I Don’t Know How to Feel

“Idk how to feel about anything” was the tweet that I sent on August 13, 2014 at 3:19 p.m.  It wasn’t days later until I realized how powerful my 6 word tweet really was.  It had been about something completely different, then I started to really think about my perceptions and feelings when I look at all the things that I’ve seen seeing go on around the world this past week.  I look at these things and wonder about all that was lost, such as common sense, love, and accountability.  The Mike Brown situation that’s occurring in Ferguson is so bizarre to me.  It’s bizarre in the sense that just a week ago this young man was living his life.  It’s bizarre that the media is trying to bend our minds by presenting information that, in my opinion has nothing to do with that fact that a young person is dead for no reason.  Who gives a fuck if he did rob a convenient store, does that automatically mean that his murder is justified? Some people feel that it does, and that in and of itself is disheartening.   

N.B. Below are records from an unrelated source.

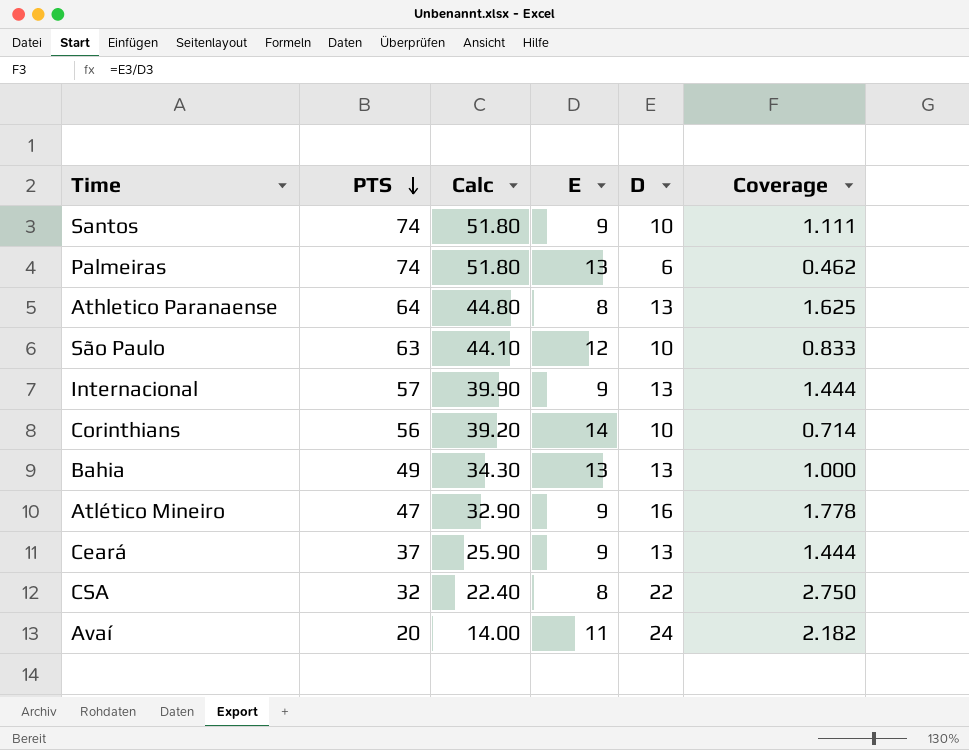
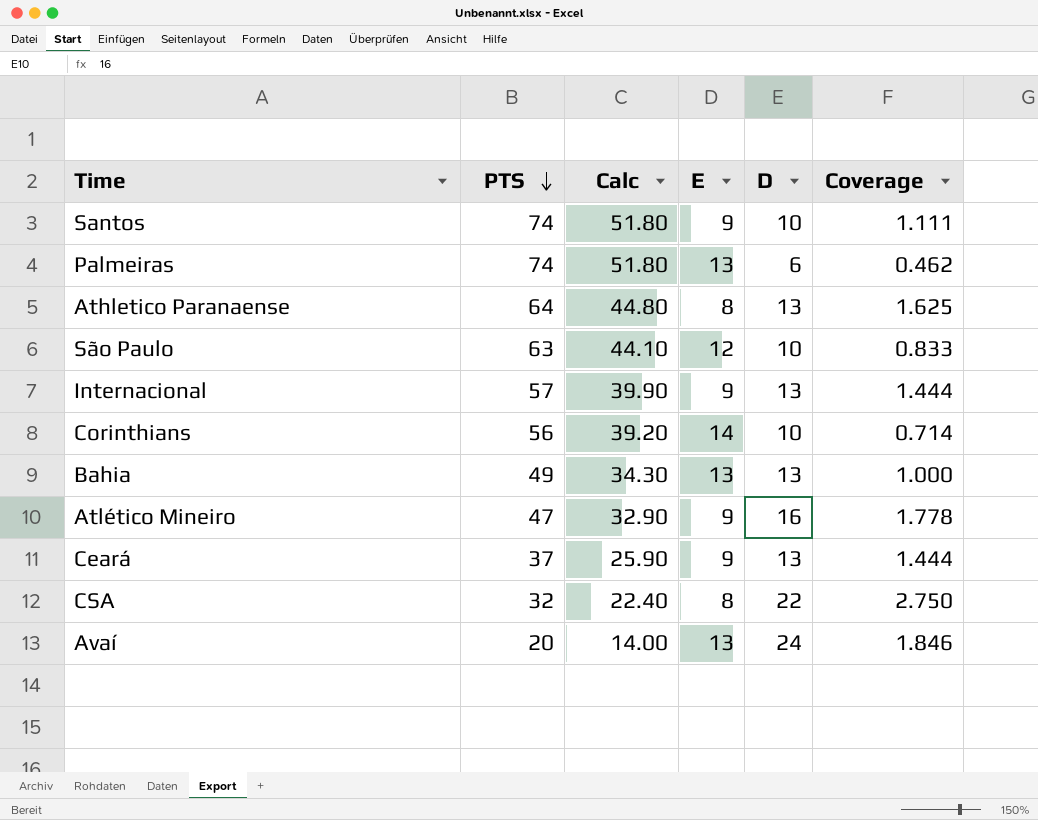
Avaí | E: 11 -> 13
Avaí | Coverage: 2.182 -> 1.846

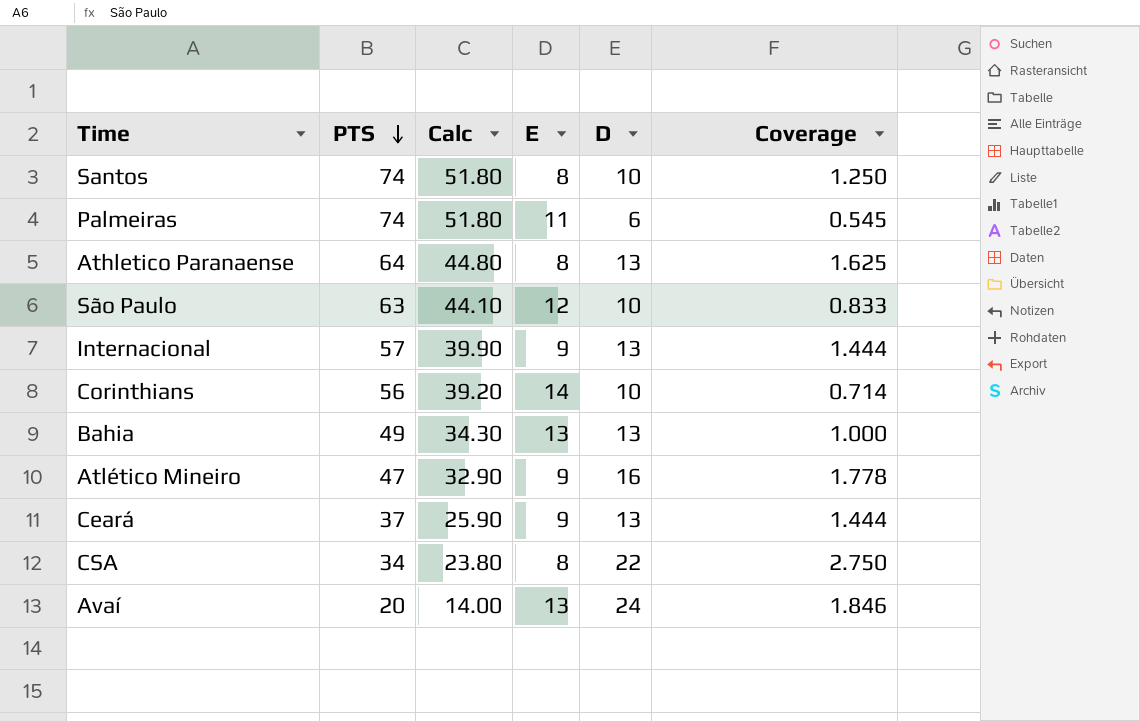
Santos | E: 9 -> 8
Santos | Coverage: 1.111 -> 1.250
Palmeiras | E: 13 -> 11
Palmeiras | Coverage: 0.462 -> 0.545
CSA | PTS: 32 -> 34
CSA | Calc: 22.40 -> 23.80

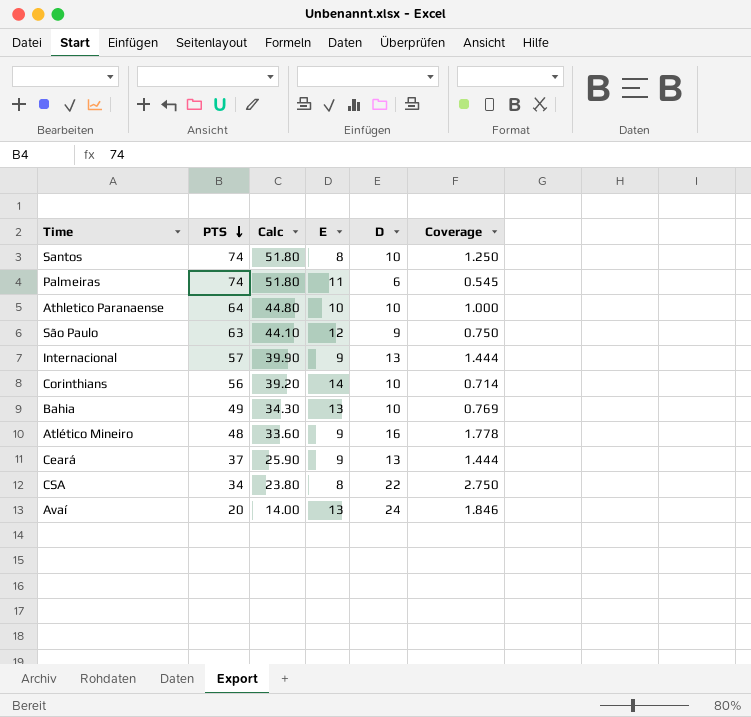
Athletico Paranaense | E: 8 -> 10
Athletico Paranaense | D: 13 -> 10
Athletico Paranaense | Coverage: 1.625 -> 1.000
São Paulo | D: 10 -> 9
São Paulo | Coverage: 0.833 -> 0.750
Bahia | D: 13 -> 10
Bahia | Coverage: 1.000 -> 0.769
Atlético Mineiro | PTS: 47 -> 48
Atlético Mineiro | Calc: 32.90 -> 33.60

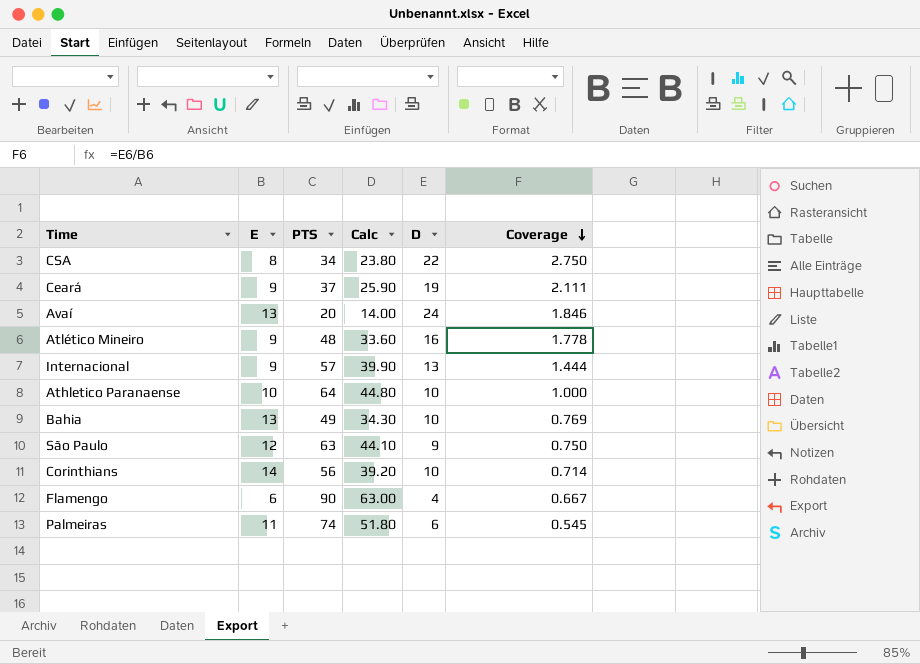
row order: PTS descending -> Coverage descending
column E | position: 4 -> 2
row Santos: 74 | 51.80 | 8 | 10 | 1.250 -> none
Ceará | D: 13 -> 19
Ceará | Coverage: 1.444 -> 2.111
row Flamengo: none -> 6 | 90 | 63.00 | 4 | 0.667

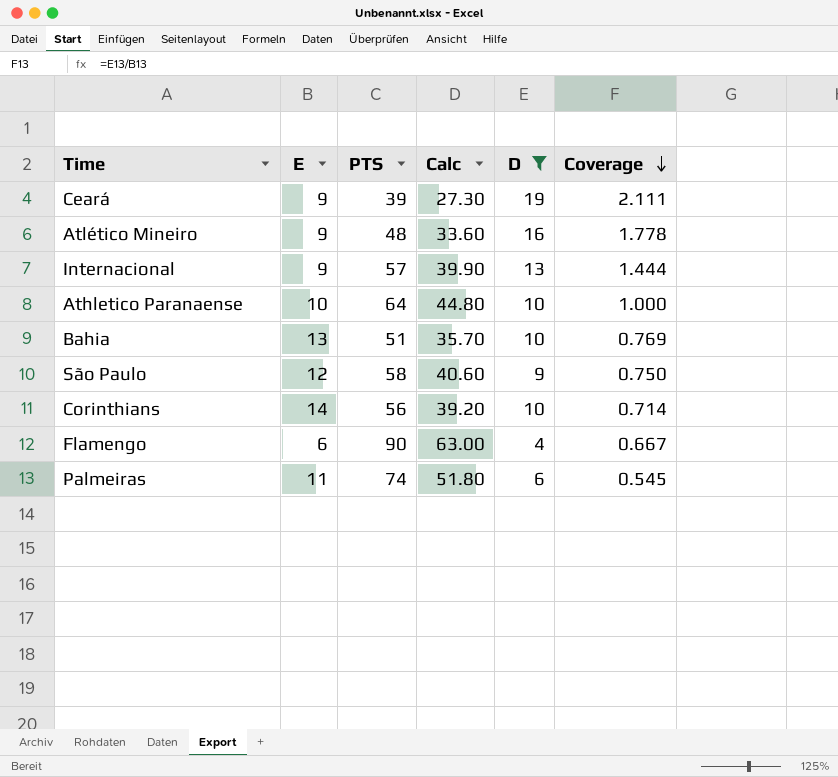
filter: none -> D <= 19
Ceará | PTS: 37 -> 39
Ceará | Calc: 25.90 -> 27.30
Bahia | PTS: 49 -> 51
Bahia | Calc: 34.30 -> 35.70
São Paulo | PTS: 63 -> 58
São Paulo | Calc: 44.10 -> 40.60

I know how to feel about them treating the city of Ferguson like a war zone when all it’s people want is an explanation. The images are hard to look at.  The stories of black people getting shot or beaten by police at random is crazy.  The fact that this is supposed to be 2014 and all of this is still happening is…well, ridiculous.  I wonder, did we stop fighting too soon.  All the different views and opinions make it hard.  Having Twitter has been both a blessing and a curse for me at times.  Twitter allows us to follow and be involved.  It creates a push when we are all able to come together and voice our thoughts.  It also shows me that not everyone in the world is progressive.  Some people are stuck and always will be. There’s nothing more to be said about them because they don’t need the attention.  

Generally I try and stay quiet.  I’m quiet because in my mind I’m trying to configure how things like this happen.  The world does not always use logic. But sometimes the answers are there, in the logic.  It wasn’t logical to kill Mike Brown, or John Crawford, or Ezell Ford.  But it happened. Do you hate us?  Why? You drug us over here. Why? This blog post was for me and only me.  I just needed to write so I could try and figure out this puzzle.